Lazarin Gabriel A, Goldberg James D
Counsyl, South San Francisco, California, USA.
Curr Opin Obstet Gynecol. 2016 Apr;28(2):136-41. doi: 10.1097/GCO.0000000000000256.
Expanded carrier screening, which detects carriers for a large number of autosomal recessive and X-linked diseases, is increasing in clinical utilization. A recent joint statement from multiple professional societies, in addition to a growing literature base, offers perspective on rationale, decision points, and reasonable methods of implementation.

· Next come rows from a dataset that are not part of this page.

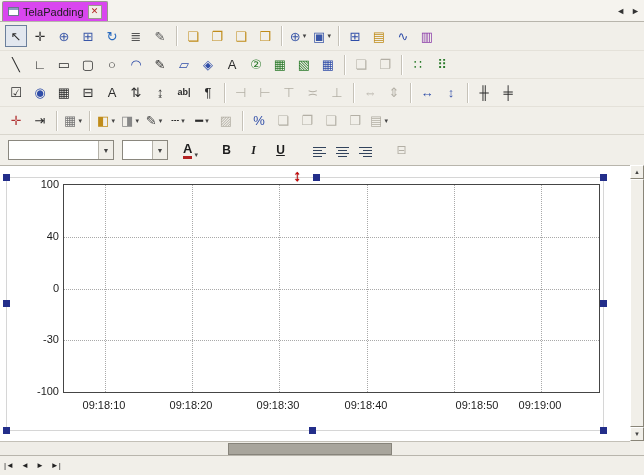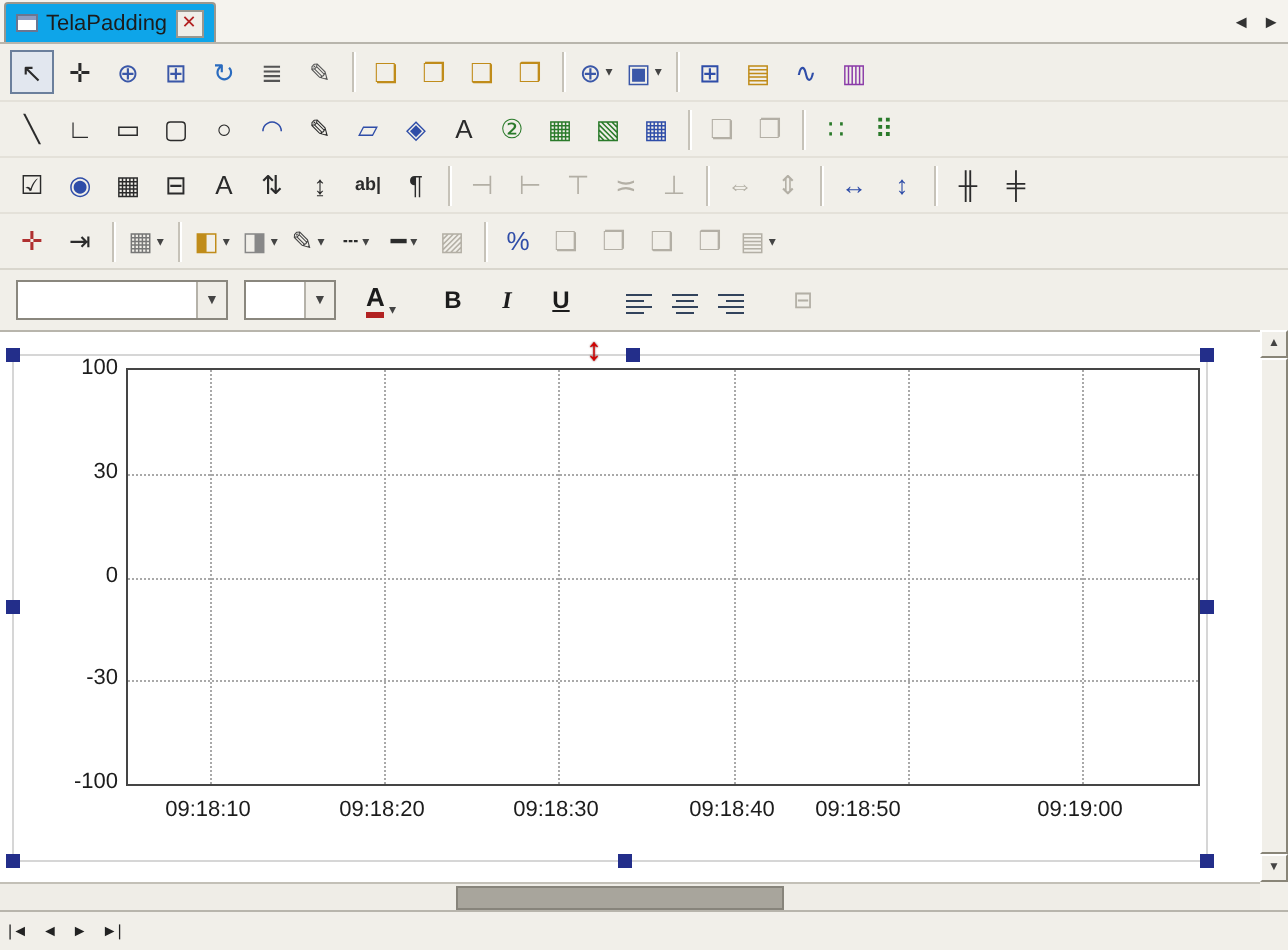--- a/index.html
+++ b/index.html
@@ -12,7 +12,7 @@
   
   .doc-tabbar { position:absolute; left:0; top:0; width:644px; height:22px;
     background:#f5f3ee; border-bottom:1px solid #b8b5ac; display:flex; align-items:flex-end; }
-  .doc-tab { display:flex; align-items:center; gap:4px; background:#0ea5e9;
+  .doc-tab { display:flex; align-items:center; gap:4px; background:#d946ef;
     border:1px solid #9a978e; border-bottom:none; height:20px; margin-left:2px;
     padding:0 5px; border-radius:2px 2px 0 0; }
   .doc-tab-icon { width:11px; height:9px; border:1px solid #6b7690; background:#fff; position:relative; }

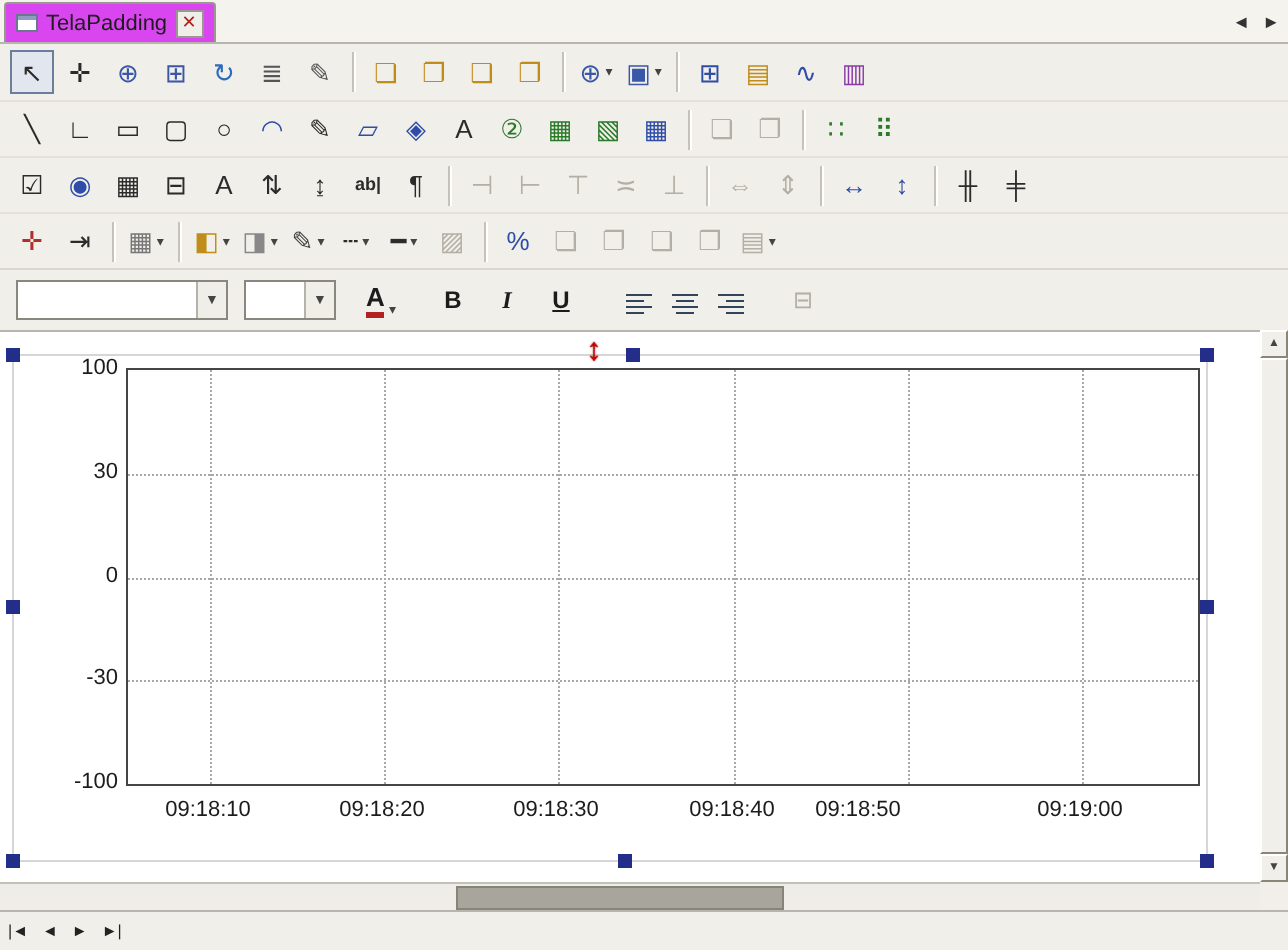--- a/index.html
+++ b/index.html
@@ -411,7 +411,7 @@
   <div class="chart-object">
 
     <span class="ylab" style="top:0px">100</span>
-    <span class="ylab" style="top:52px">30</span>
+    <span class="ylab" style="top:52px">40</span>
     <span class="ylab" style="top:104px">0</span>
     <span class="ylab" style="top:155px">-30</span>
     <span class="ylab" style="top:207px">-100</span>

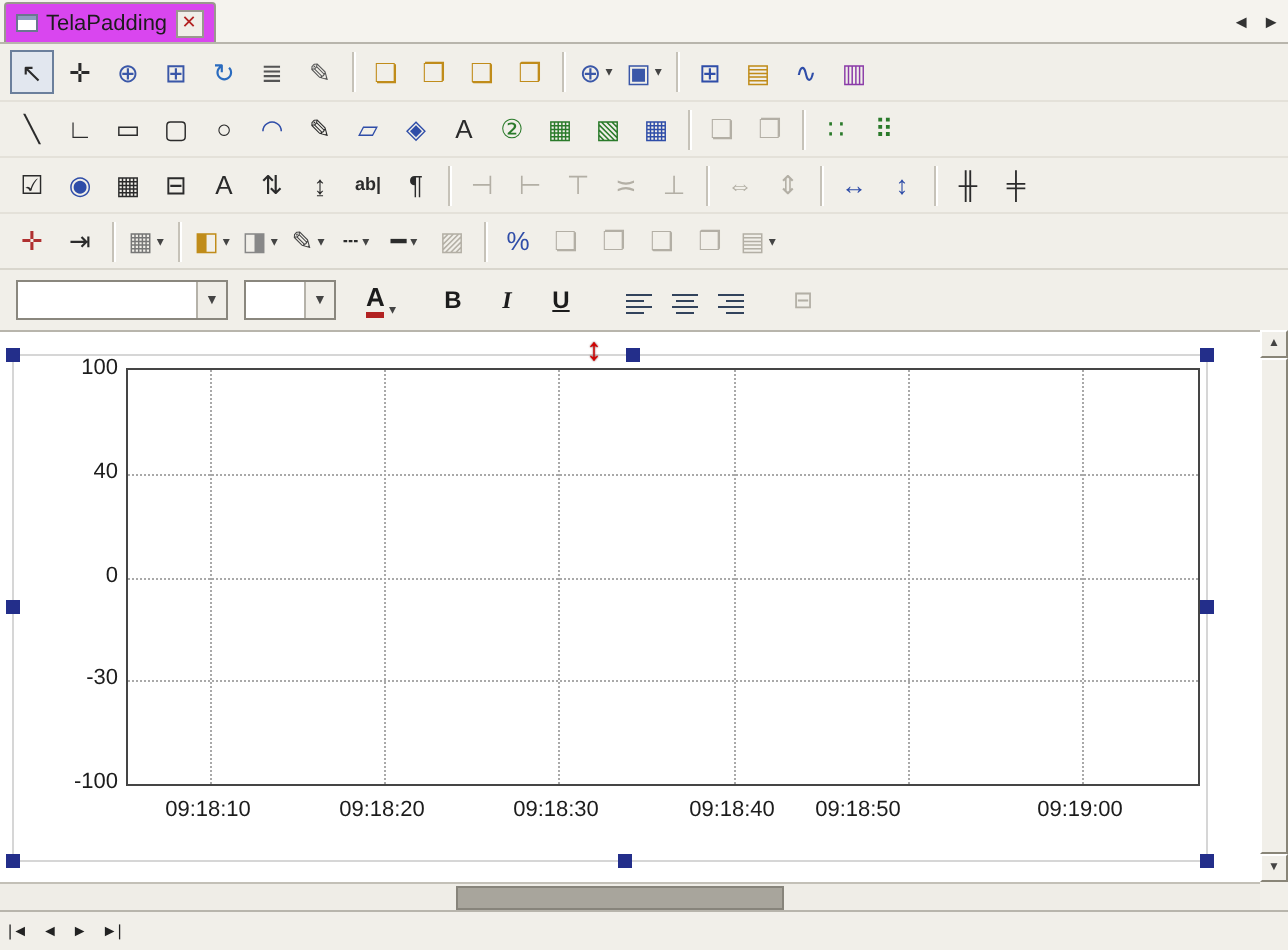--- a/index.html
+++ b/index.html
@@ -432,7 +432,7 @@
     <span class="xlab" style="left:156px">09:18:20</span>
     <span class="xlab" style="left:243px">09:18:30</span>
     <span class="xlab" style="left:331px">09:18:40</span>
-    <span class="xlab" style="left:394px">09:18:50</span>
+    <span class="xlab" style="left:442px">09:18:50</span>
     <span class="xlab" style="left:505px">09:19:00</span>
 
     <span class="handle h-nw"></span>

Current literature addresses three areas: pre- and posttest education, including optimal use of formal genetic counseling, and differing characteristics of laboratory tests. Surveys of obstetricians and genetics providers also offer insight into optimal practice methods.
We review the carrier screening process in chronological sequence - pretest, test selection, and posttest results disclosure - and points to be considered, recommending possible practice protocols based on available literature and our combined laboratory and clinical practice experience.
扩展携带者筛查可检测大量常染色体隐性和X连锁疾病的携带者,其在临床中的应用正在增加。多个专业学会最近发表的联合声明,以及不断增加的文献基础,为筛查的基本原理、决策要点和合理的实施方法提供了观点。
当前文献涉及三个领域:检测前和检测后的教育,包括正式遗传咨询的最佳使用,以及实验室检测的不同特点。对产科医生和遗传学提供者的调查也为最佳实践方法提供了见解。
我们按时间顺序回顾携带者筛查过程——检测前、检测选择和检测结果披露——以及需要考虑的要点,根据现有文献以及我们综合的实验室和临床实践经验推荐可能的实践方案。